Teaching was a profession, a craft,
we were practitioners, blah blah blah,
at this point I’d heard it all before
though never quite this bluntly.
He was trying, I realized, to reassure:
All you newbies in the room,
he was saying, needn’t worry
nor reinvent the wheel—
just put your shoulder to it
and push, one strained foot
in front of the other.
Soon we’d be told not to fret
about class sizes either.
Rigor ruled all.
And for all I knew he was right—
about the data, the teacher moves,
the strategic and ergonomical effectiveness
of contorting ourselves into cogs.
I don’t know the research,
just the rhetoric.
Which is why I wanted
to wave my arms, zip my lips,
whatever worked,
whatever statistics showed
was the best method
for getting him to zip his own.
Stop! I wanted to tell him. Abort mission!

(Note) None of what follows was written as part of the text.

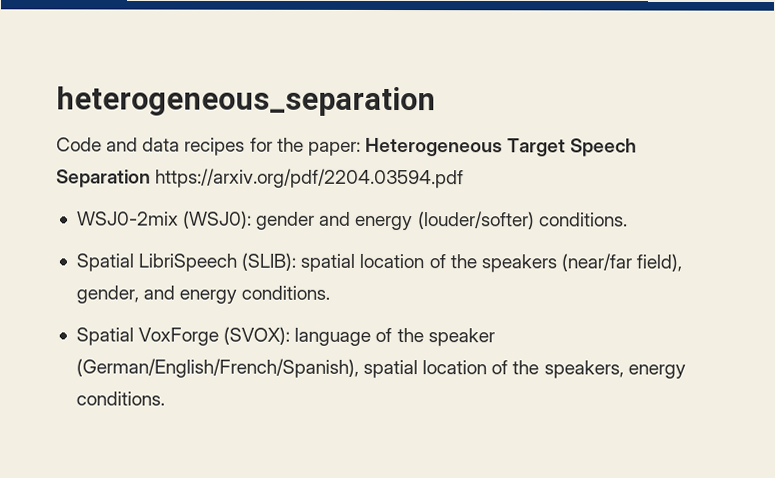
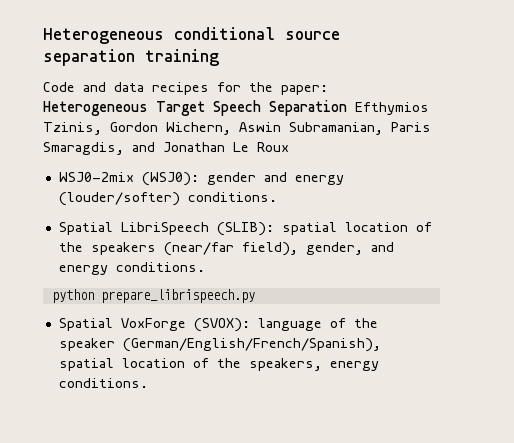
[56,86,436,117] heterogeneous_separation -> [43,27,340,44] [43,49,219,66] Heterogeneous conditional source separation training
[155,168,465,189] https://arxiv.org/pdf/2204.03594.pdf -> [355,102,429,115] [43,122,431,135] [43,142,289,155] Efthymios Tzinis, Gordon Wichern, Aswin Subramanian, Paris Smaragdis, and Jonathan Le Roux
(331, 292) none -> [51,289,255,303] // python prepare_librispeech.py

Reverse course immediately!
I know you think
you’re plugging a leak
but you’re fitting a tennis ball
into a tail pipe.
There’s a reason Knute Rockne
urged his players to win one for the gipper
rather than for God-knows-who.
There’s no better way to deaden a soul
than to say it never lived.
Many philosophers, these days, argue
there’s no such thing as free will.
What they don’t deny, though,
is the evolutionary advantage our species
enjoys by believing we have a reason
to get up in the morning, that we can
change the fates, ours and others’.
Cause and effect is hardwired
or perhaps hot wired
into our DNA.
I’m not asking you to lie.
I’m asking you to look.
Detach your eyes from your slide show
and fasten them to our faces.
You might think you’re letting
us take a deep breath, but we’re hearing
you say we’ll need to hold it
damn near indefinitely,
that, in fact, we won’t be coming up
for air again until June the somethingth .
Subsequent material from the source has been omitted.